“…In the name of Khonshu, you must fight!”
Moon Knight: City of the Dead #1 by David Pepose, Marcelo Ferreira, Jay Leisten, Rachelle Rosenberg, and Cory Petit is a brand new Moon Knight mini-series, set concurrently with the current Moon Knight book by Jed MacKay and Alessandro Cappuccio.
The story follows Marc Spector as he goes to the titular “City of the Dead” – referred to as the “Duat” in Egyptian mythology – to save the soul of a boy who was dead for five minutes thanks to the Sons of the Jackal. While the premise does bear resemblance to the Marvel Cinematic Universe show, down to the introduction of a character who was created for the MCU, don’t let that fool you – this story is still very much rooted in comic Moon Knight’s world, characterization, and history.
Much like MacKay’s book, City of the Dead is also very respectful and referential to Moon Knight’s history – both to the run that’s going on and to the character’s publication – while also being reader-friendly. You don’t need to know anything other than basic knowledge of the character to jump in. You’ll easily be introduced to his status quo, Hunter’s Moon, as well as everything else, but it’s obviously better if you’ve read at least issue #25 of the main Moon Knight book, as it sets up some of the premise of this issue.
“Sometimes it’s not about if you can dodge the hit… it’s about whether you deserve it.”

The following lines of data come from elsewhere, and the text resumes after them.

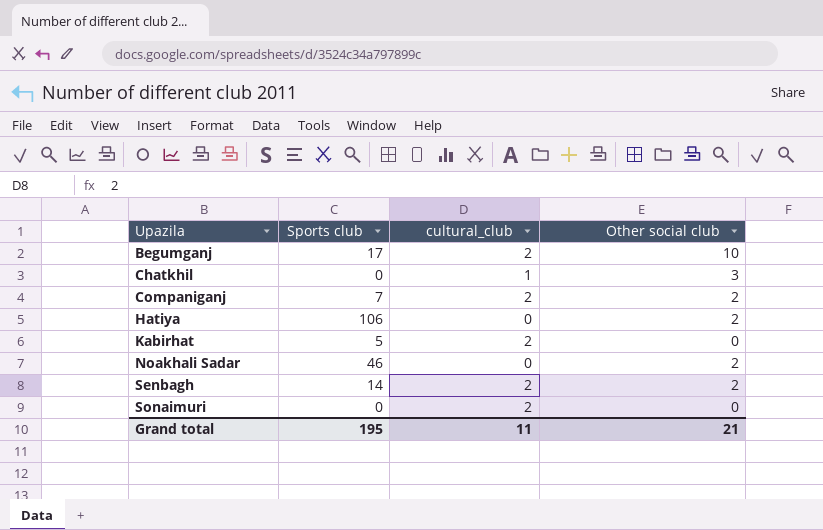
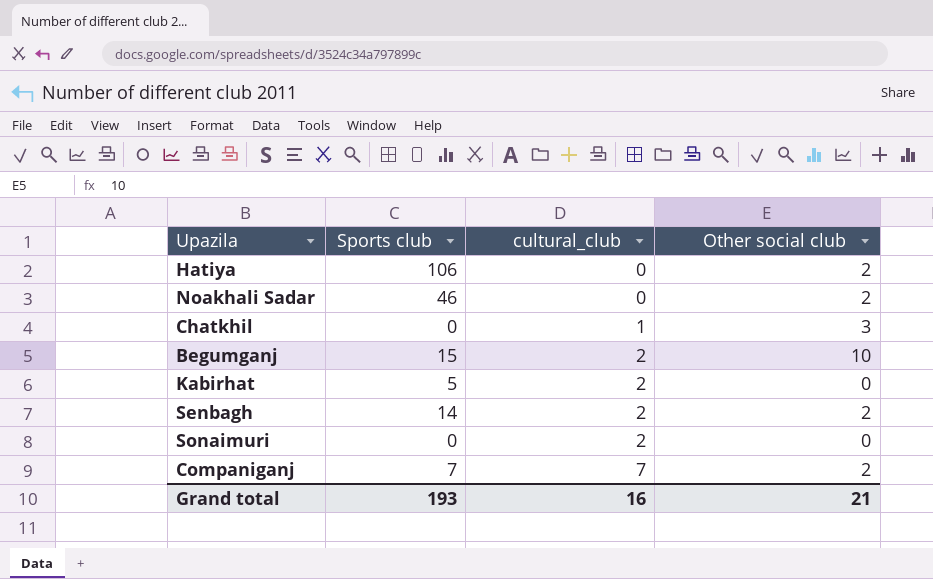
row order: Upazila ascending -> cultural_club ascending
Begumganj | Sports club: 17 -> 15
Companiganj | cultural_club: 2 -> 7
Grand total | Sports club: 195 -> 193
Grand total | cultural_club: 11 -> 16

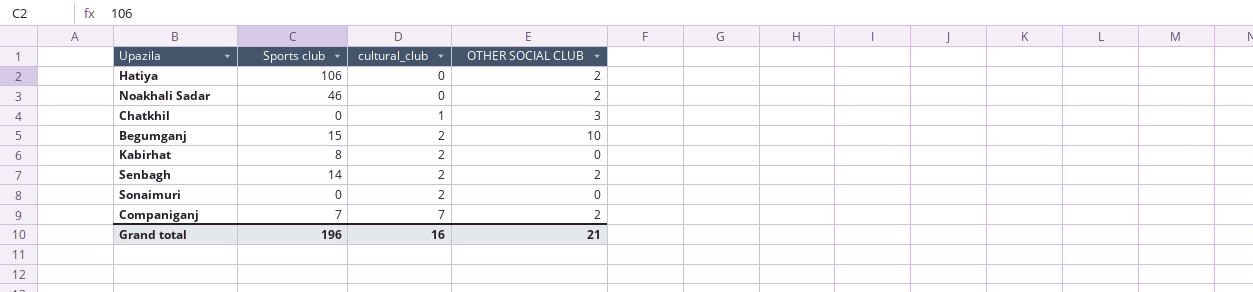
column name: Other social club -> OTHER SOCIAL CLUB
Kabirhat | Sports club: 5 -> 8
Grand total | Sports club: 193 -> 196

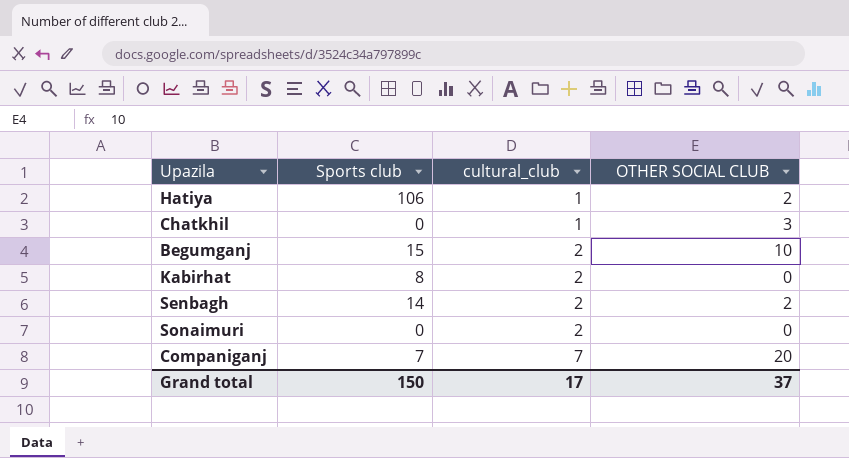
row Noakhali Sadar: 46 | 0 | 2 -> none
Hatiya | cultural_club: 0 -> 1
Companiganj | OTHER SOCIAL CLUB: 2 -> 20
Grand total | Sports club: 196 -> 150
Grand total | cultural_club: 16 -> 17
Grand total | OTHER SOCIAL CLUB: 21 -> 37

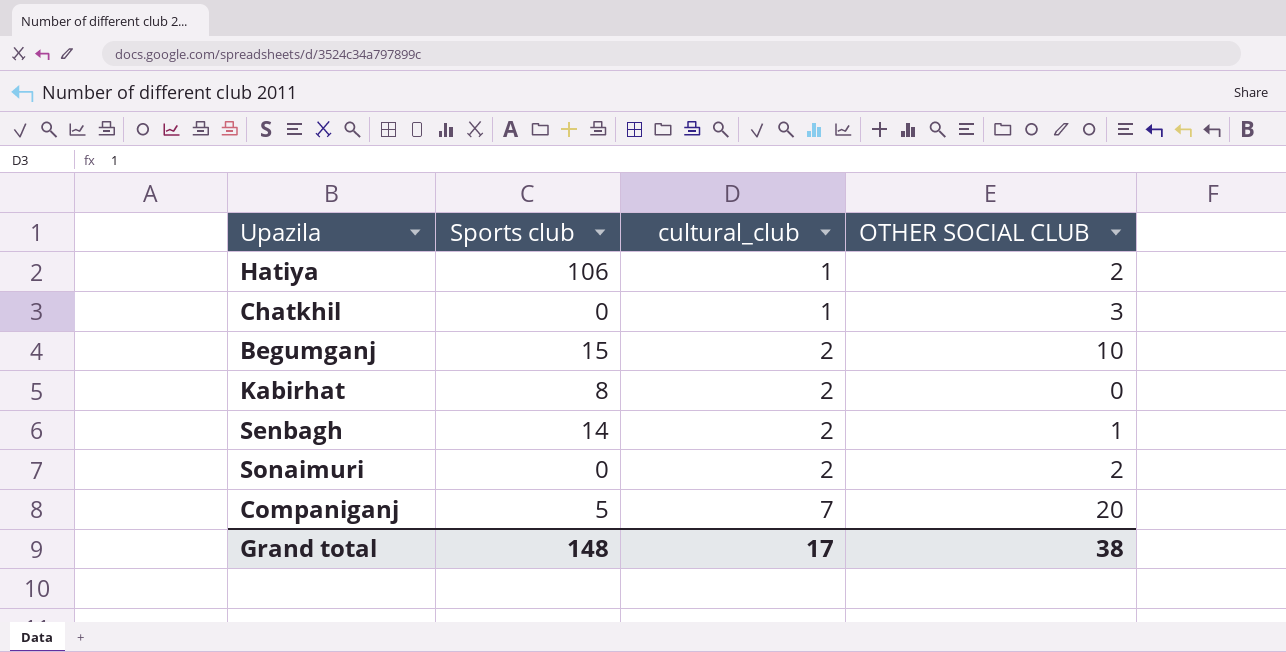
Senbagh | OTHER SOCIAL CLUB: 2 -> 1
Sonaimuri | OTHER SOCIAL CLUB: 0 -> 2
Companiganj | Sports club: 7 -> 5
Grand total | Sports club: 150 -> 148
Grand total | OTHER SOCIAL CLUB: 37 -> 38

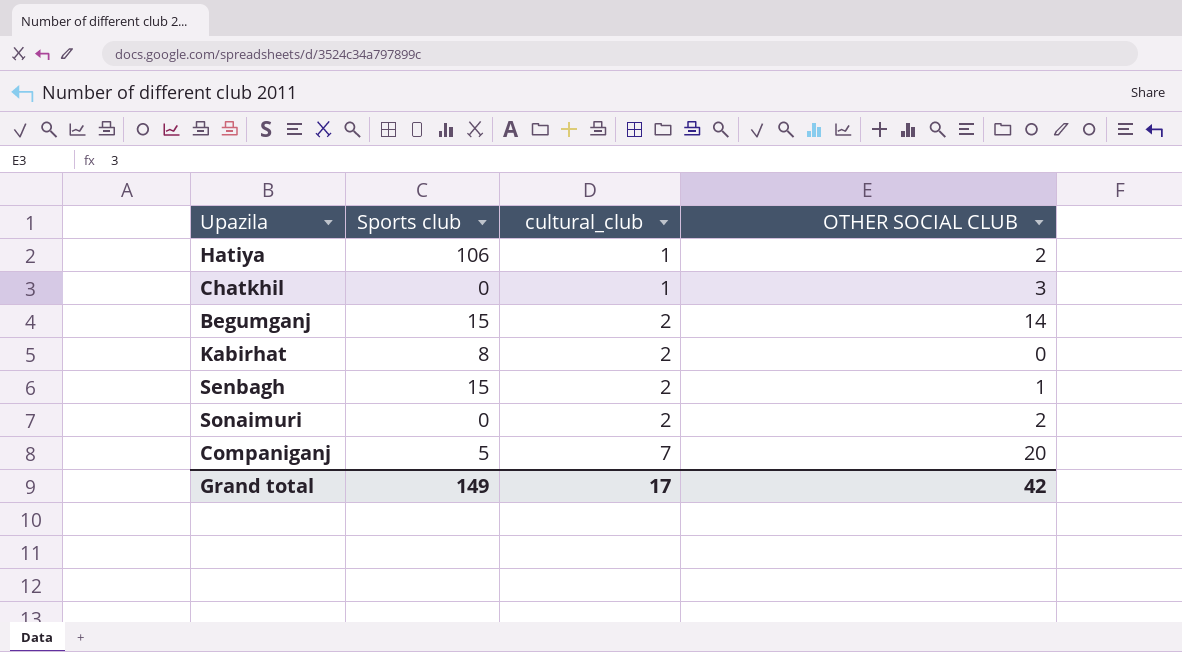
Begumganj | OTHER SOCIAL CLUB: 10 -> 14
Senbagh | Sports club: 14 -> 15
Grand total | Sports club: 148 -> 149
Grand total | OTHER SOCIAL CLUB: 38 -> 42

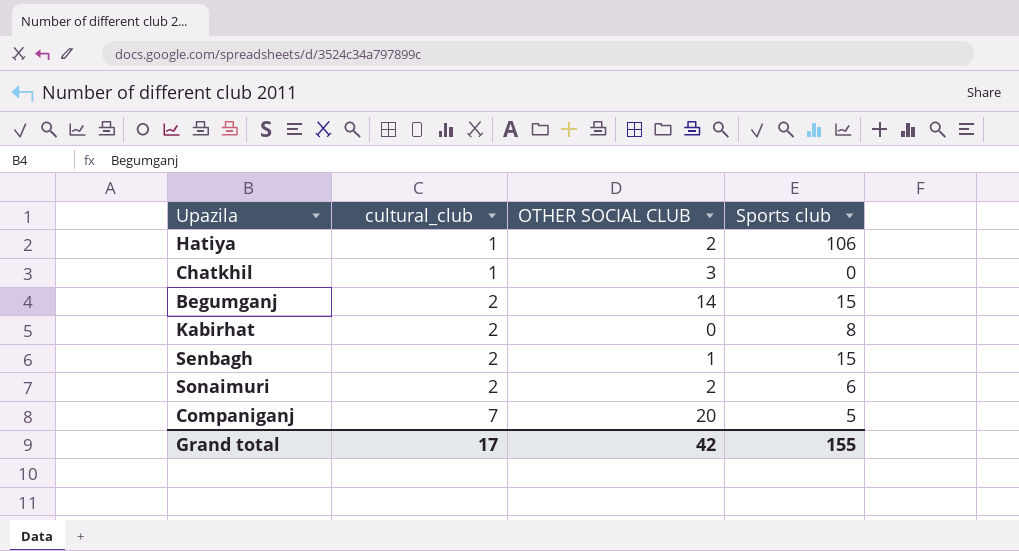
column Sports club | position: 2 -> 4
Sonaimuri | Sports club: 0 -> 6
Grand total | Sports club: 149 -> 155

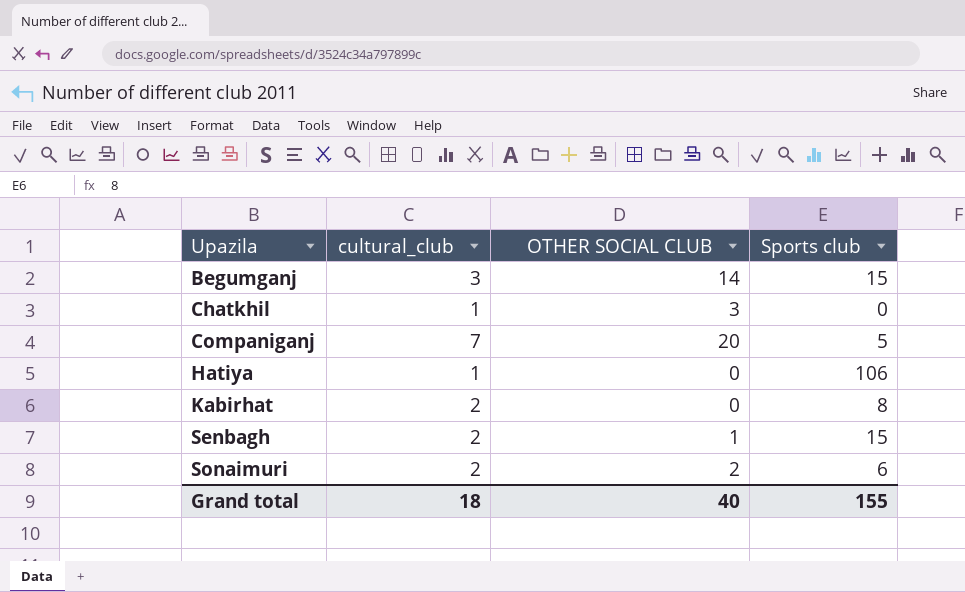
row order: cultural_club ascending -> Upazila ascending
Begumganj | cultural_club: 2 -> 3
Hatiya | OTHER SOCIAL CLUB: 2 -> 0
Grand total | cultural_club: 17 -> 18
Grand total | OTHER SOCIAL CLUB: 42 -> 40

Art-wise, it’s a departure from Cappuccio’s art in the main book, but not in a bad way. Ferreria and Leisten go from the more exaggerated style to one that’s more regularly-proportioned. However, it’s still impactful. Characters aren’t bound to panels, sometimes breaking free to emphasize an action. Splash pages have the right amount of energy to really pop, the panelling follows the line of motion to keep the kineiticism going, and the expressions are always on point, even letting you see what face Moon Knight is making under the mask without ever showing irises, a nose, or a mouth. Rosenberg – who is also the colourist on the main book, helps really set two books apart. While the main title has a lot of dark backgrounds to contrast with the light, here the backgrounds are somewhat lighter to help accentuate the art style, but Moon Knight himself is coloured the same way to always stand out – a very bright “glowy” white which always steals your attention on the page.
The introduction of Layla, the Scarlet Scarab, is also pretty interesting so far, but I do wish we got more of how that played out instead of a simple narration box that speeds things through due to page real estate. That being said, the issue is well paced and tightly plotted, with lots of narration from Marc to keep the story moving. There is some exposition, and while some of it felt off – as in it felt like they were talking to the reader instead of it being a natural conversation between two characters – most of it does work.
This was a fun read in what might shape up to be a fun miniseries. If you’ve been reading Moon Knight, check this out, and if not and you wanted a book to jump in with, you should definitely pick this up along with Moon Knight #25.